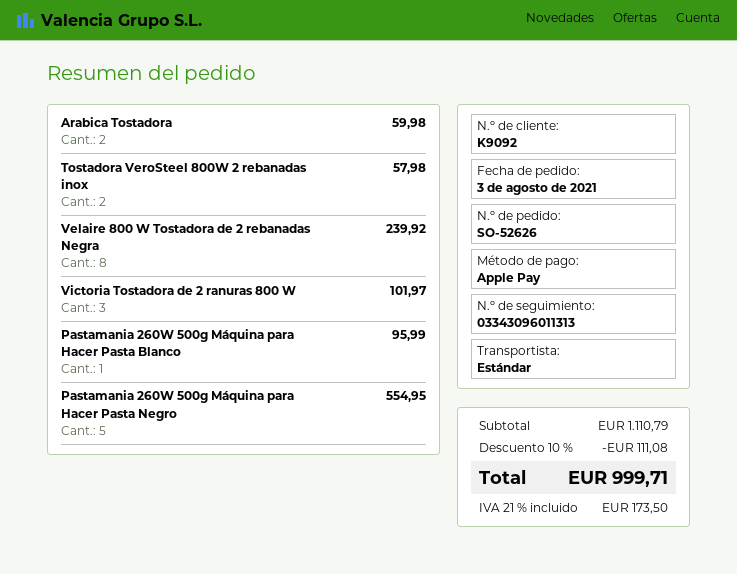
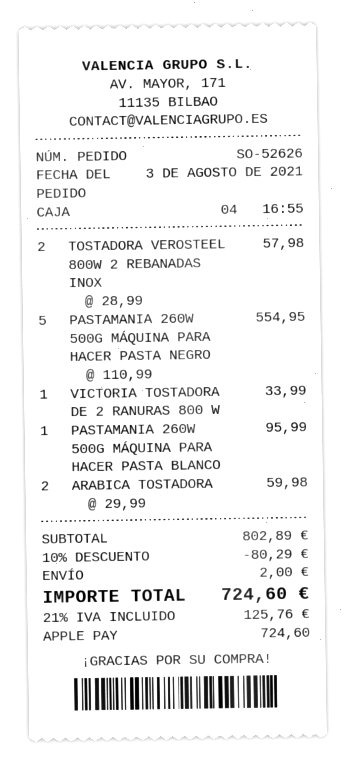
Velaire 800 W Tostadora de 2 rebanadas Negra: 8 for 239.92 -> none
Victoria Tostadora de 2 ranuras 800 W: 3 for 101.97 -> 1 for 33.99
subtotal: 1110.79 -> 802.89
discount: 10% = 111.08 -> 10% = 80.29
shipping: none -> 2.00
tax: 21% = 173.50 -> 21% = 125.76
total: 999.71 -> 724.60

**Task directions:** Tail of the listing, starting at the line with "discount: 10% = 111.08 -> 10% = 80.29" and ending at the last line: output it exactly and add nothing.

**Exercise response:**
discount: 10% = 111.08 -> 10% = 80.29
shipping: none -> 2.00
tax: 21% = 173.50 -> 21% = 125.76
total: 999.71 -> 724.60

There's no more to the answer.